Background

In this Responsible Disclosure Policy, references to (a) “Kingfisher” are to be read as references to Kingfisher PLC and each of its group companies; and (b) “security researcher” or “you” are to security researchers who have responded to a task on the Kingfisher bug bounty programme board or  identify any vulnerability in a Kingfisher online business asset.

The security and integrity of its online business assets are of utmost importance to Kingfisher.  The provisions of this Responsible Disclosure Policy are intended to supplement BugCrowd’s terms and conditions.  In the event of a conflict between this Responsible Disclosure Policy, and BugCrowd’s terms and conditions, the provisions of this Responsible Disclosure Policy shall prevail.

If you have identified a vulnerability in any of our online assets, you must disclose that to Kingfisher in accordance with this Responsible Disclosure Policy using the submission form below. Kingfisher may, at its sole discretion, engage with security researchers where a vulnerability is reported pursuant to this Responsible Disclosure Policy. Where a security vulnerability is proven and verified by Kingfisher, we will remedy such vulnerability.

Agreement

By completing the submission form below, you agree to comply with, and be bound by, the provisions of this Responsible Disclosure Policy, and the BugCrowd terms and conditions.

Kingfisher’s Rights

Kingfisher reserves all of its rights to take action against security researchers who do not comply with this Responsible Disclosure Policy, including but not limited to immediate removal of the security researcher from any Kingfisher bug bounty programme.  Any submission which does not comply with the Responsible Disclosure Policy will not be considered by Kingfisher.

Reporting

If you identify an issue or security vulnerability in any of Kingfisher’s online assets, please report this to us using the submission form below.  Kingfisher will review the submissions it receives from security researchers, and determine if the vulnerability is proven and verified.  Where a security vulnerability is proven and verified, you may be eligible for monetary compensation if the vulnerability has not been previously reported. 

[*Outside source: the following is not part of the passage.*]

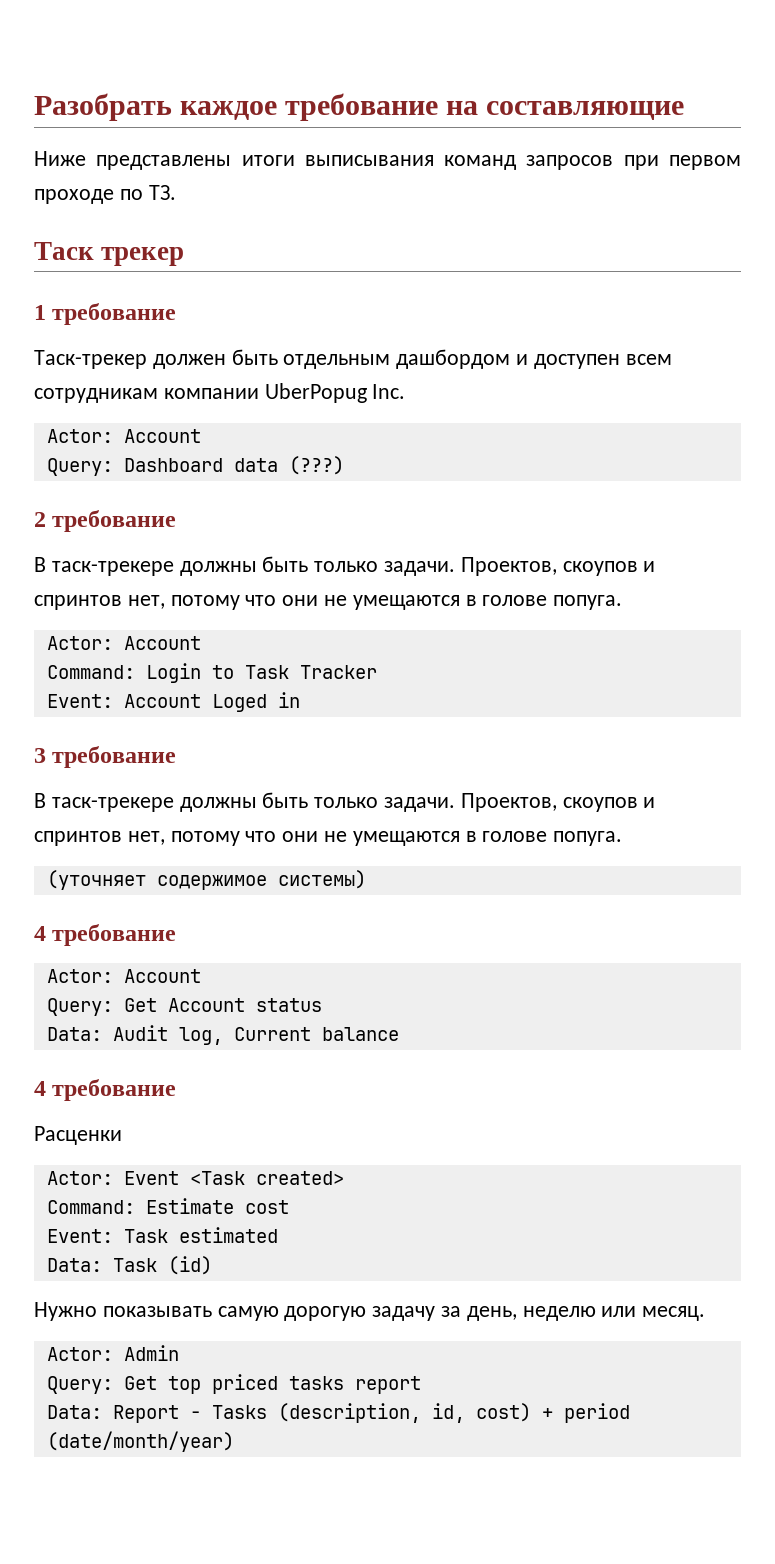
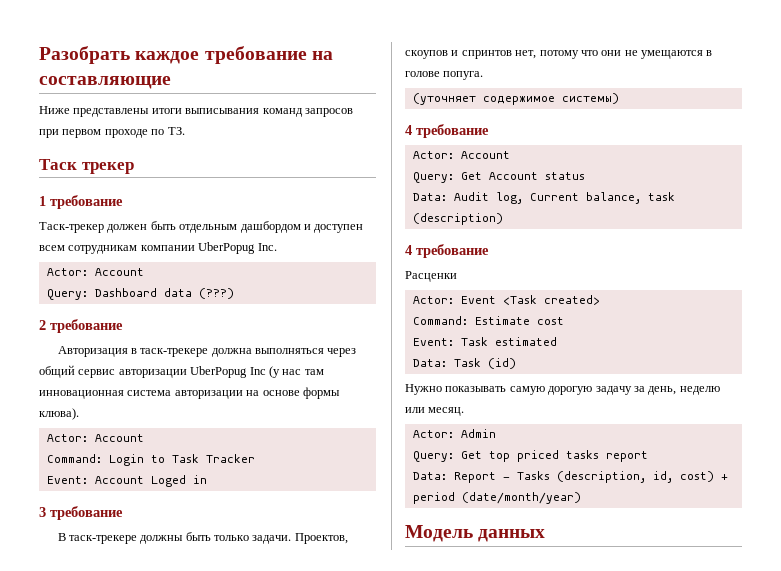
[34,556,656,576] [34,595,623,610] В таск-трекере должны быть только задачи. Проектов, скоупов и спринтов нет, потому что они не умещаются в голове попуга. -> [57,346,357,357] [39,365,324,378] [39,387,340,399] [39,408,79,420] Авторизация в таск-трекере должна выполняться через общий сервис авторизации UberPopug Inc (у нас там инновационная система авторизации на основе формы клюва).
[321,1027,399,1041] balance -> [585,192,675,204] [412,213,503,225] balance, task (description)
(234, 1441) none -> [405,525,546,542] // Модель данных

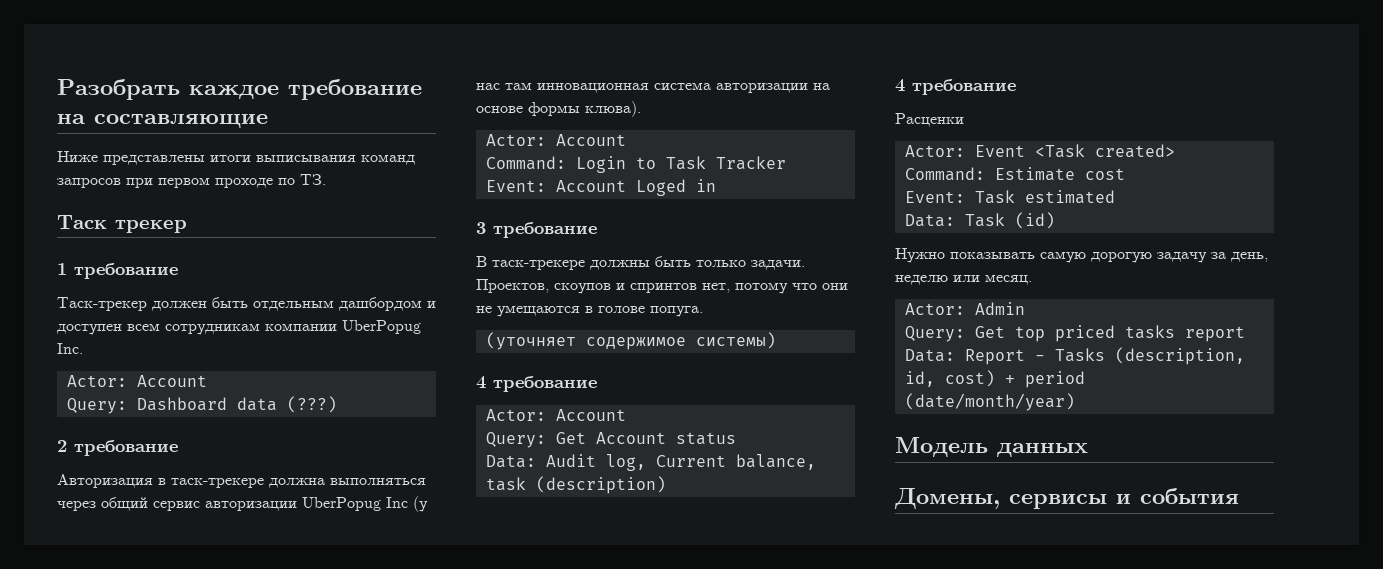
(546, 535) none -> [894,488,1239,509] // Домены, cервисы и события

Remuneration & Eligibility

Kingfisher may issue monetary compensation to a security researcher in respect of any security vulnerability at its sole discretion.  Kingfisher is under no obligation to issue monetary compensation.

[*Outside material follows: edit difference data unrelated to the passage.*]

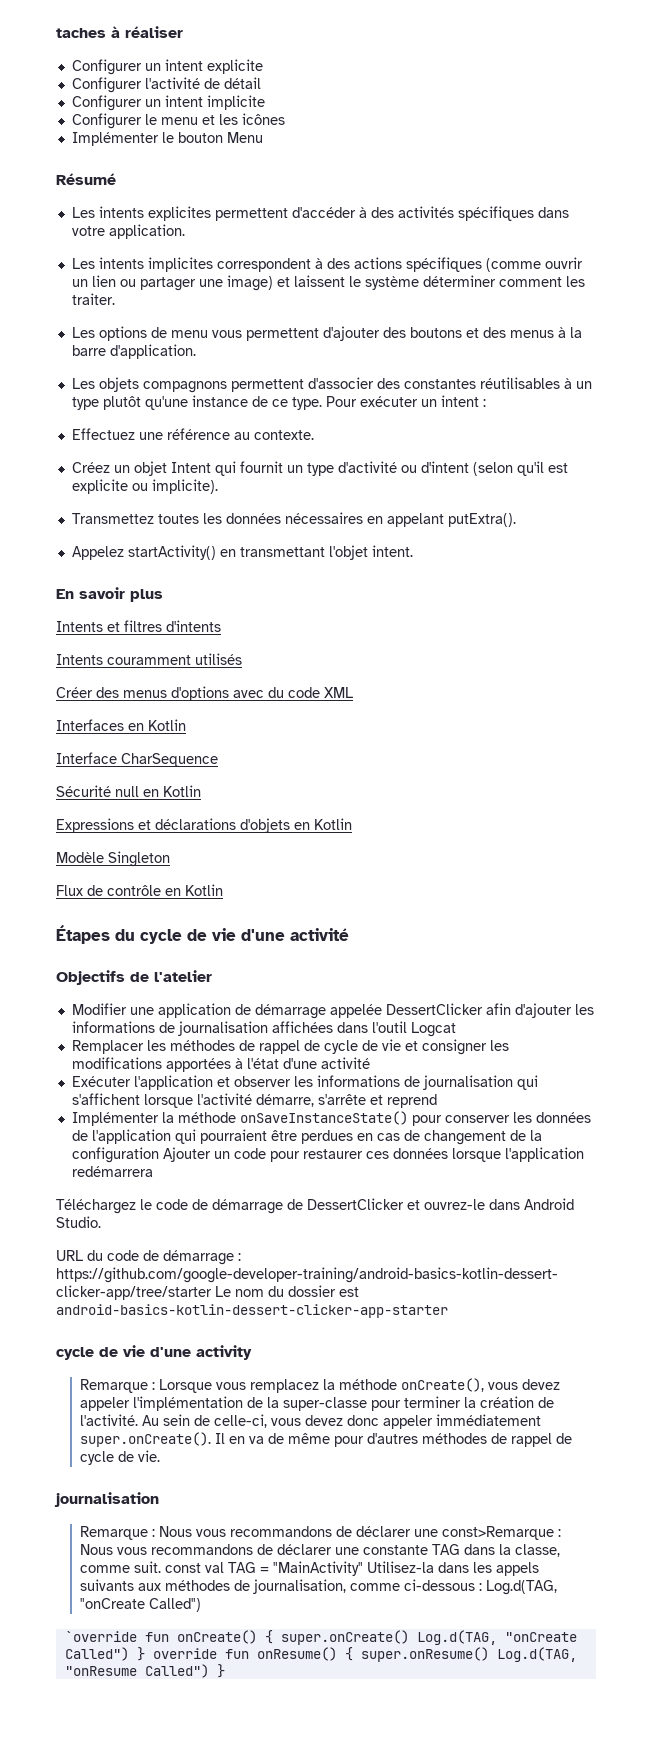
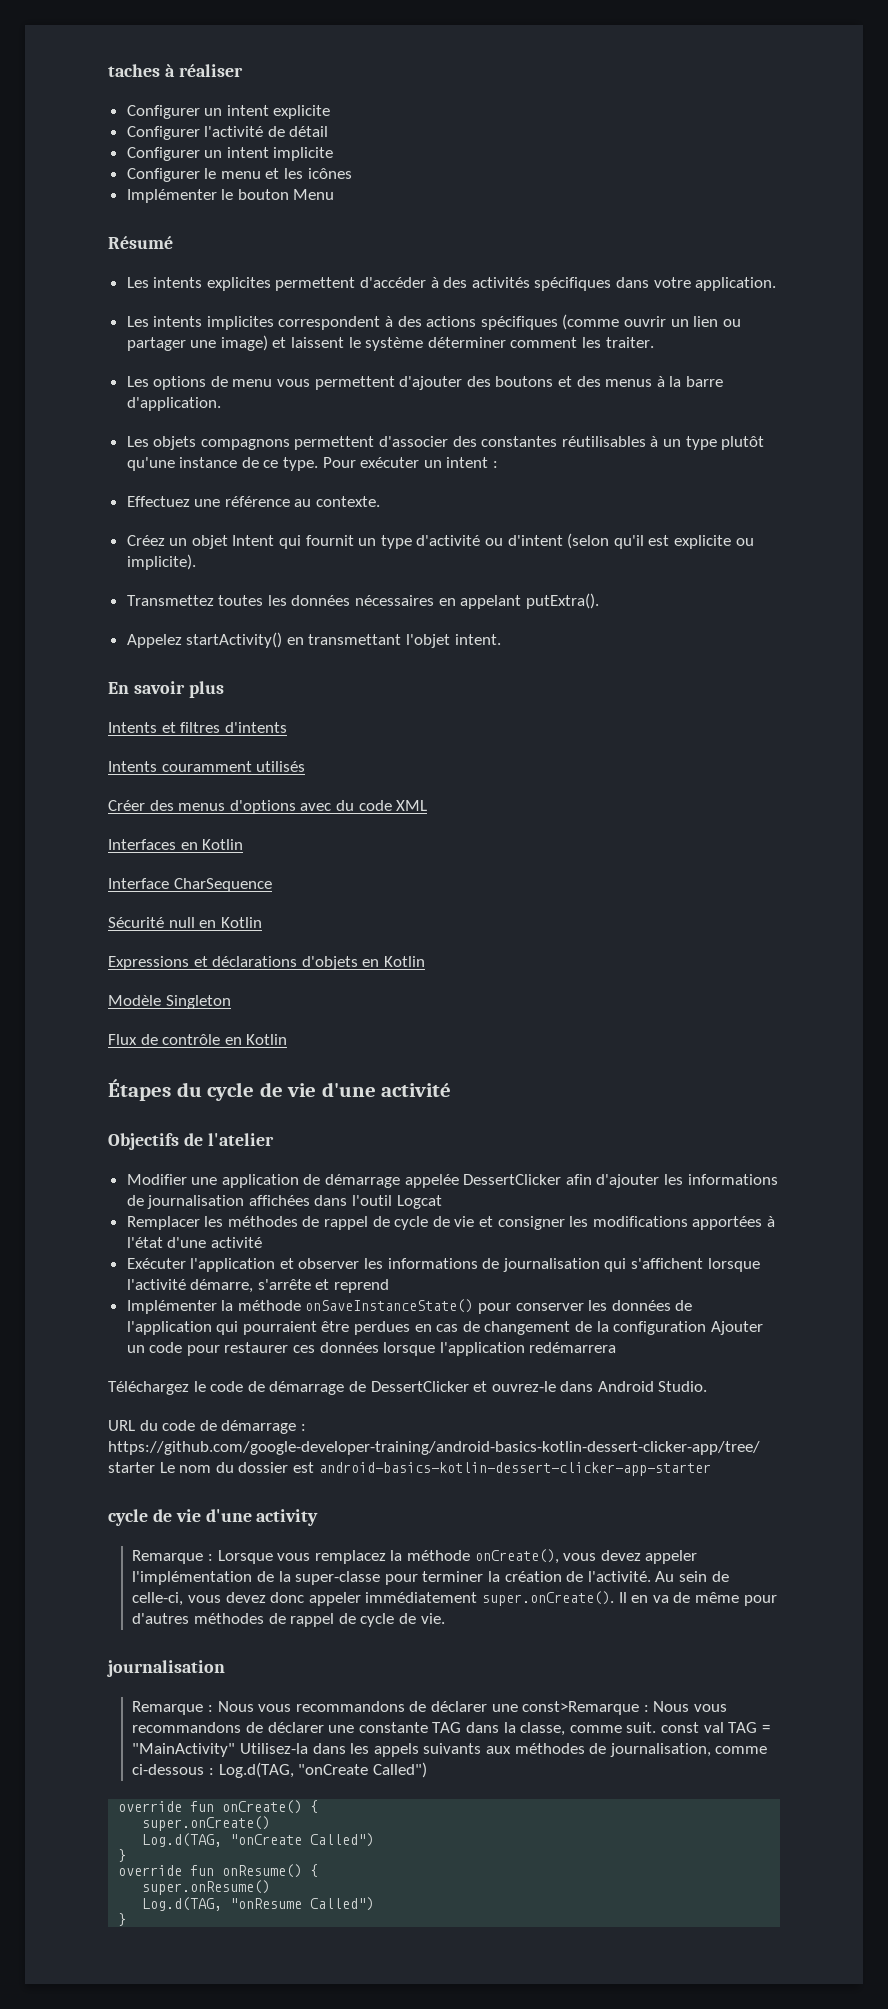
[64,1631,137,1642] `override -> [118,1801,183,1812] override
(273, 1637) none -> (319, 1806) //
[416,1630,577,1645] [64,1647,145,1661] Log.d(TAG, "onCreate Called") } -> [142,1833,375,1847] [118,1849,127,1862] // Log.d(TAG, "onCreate Called") // } //
(353, 1654) none -> (319, 1870) //
(489, 1654) none -> (271, 1887) //
(209, 1671) none -> (375, 1904) //

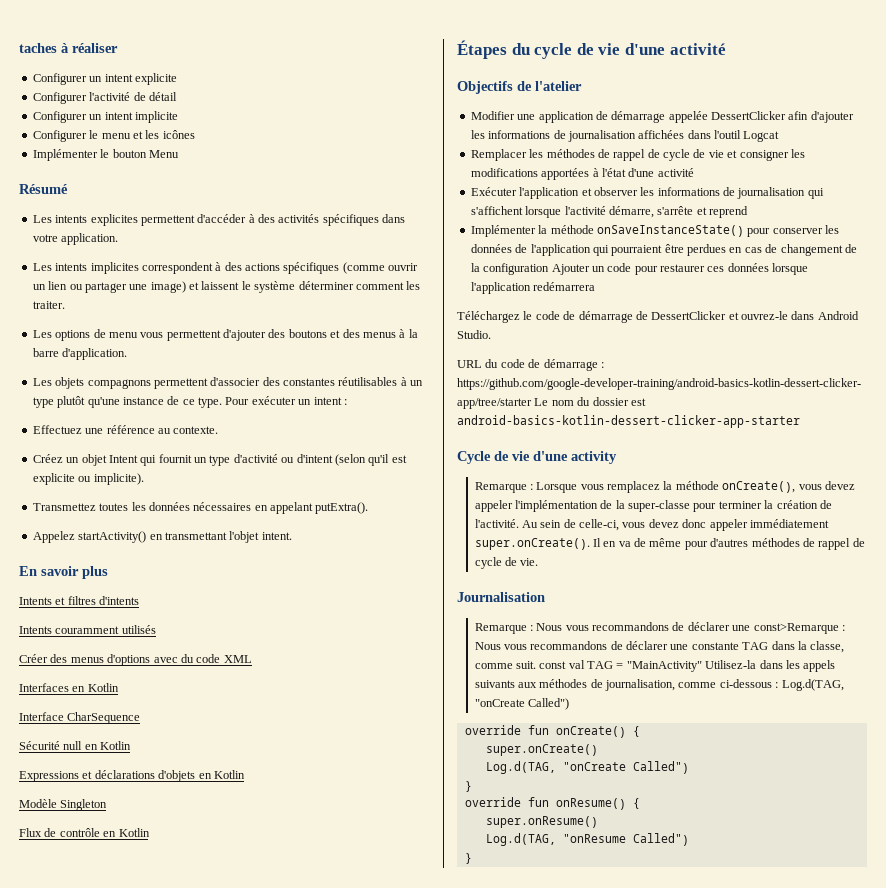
[108,1509,148,1526] cycle -> [457,451,491,464] Cycle
[107,1660,225,1677] journalisation -> [457,592,545,602] Journalisation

Kingfisher personnel, Kingfisher suppliers (and their personnel) and residents of countries on UK, EU or US sanctions lists are not eligible for monetary compensation.  If you fall into any of the aforementioned categories, you must mention this in your submission form.

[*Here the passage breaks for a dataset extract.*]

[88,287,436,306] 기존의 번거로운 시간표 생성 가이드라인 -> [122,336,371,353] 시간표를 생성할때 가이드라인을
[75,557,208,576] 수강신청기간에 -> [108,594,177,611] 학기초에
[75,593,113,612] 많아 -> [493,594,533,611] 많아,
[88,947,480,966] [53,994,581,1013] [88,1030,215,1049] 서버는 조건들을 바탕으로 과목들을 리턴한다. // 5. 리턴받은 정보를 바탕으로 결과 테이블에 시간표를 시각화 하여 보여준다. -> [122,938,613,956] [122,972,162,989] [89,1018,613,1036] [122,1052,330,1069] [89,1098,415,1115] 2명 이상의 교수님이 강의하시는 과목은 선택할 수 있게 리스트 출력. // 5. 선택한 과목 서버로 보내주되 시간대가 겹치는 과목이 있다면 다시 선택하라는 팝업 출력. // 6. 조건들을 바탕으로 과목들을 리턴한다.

Security Researcher Obligations

If you wish to submit a security vulnerability report using the form below.  In addition, and for your report to be considered by Kingfisher, you must:

  • Comply with all applicable laws, regulations and rules.
  • Provide true and accurate identification details.
  • Not do any of the following:
  •  Access, download, or modify data residing in an account that does not belong to you
  •  Execute or attempt to execute any “Denial of Service” attack
  •  Post, transmit, upload, link to, send, or store any malicious software
  •  Test in a manner that would result in the sending unsolicited or unauthorized junk mail, spam, pyramid schemes, or other forms of unsolicited messages
  •  Test in a manner that would degrade the operation of any Kingfisher systems
  •  Test third-party applications, websites, or services that integrate with or link to Kingfisher systems
  •  Disclose, or otherwise share, any details of any Kingfisher security vulnerability with anyone other than Kingfisher.

General

The terms and conditions set out in this Responsible Disclosure Policy, and any matter arising in respect thereof, shall be governed by the laws of England.  The parties irrevocably submit to the exclusive jurisdiction of the courts of England and Wales in respect of any dispute or other proceeding arising in connection with this Responsible Disclosure Policy.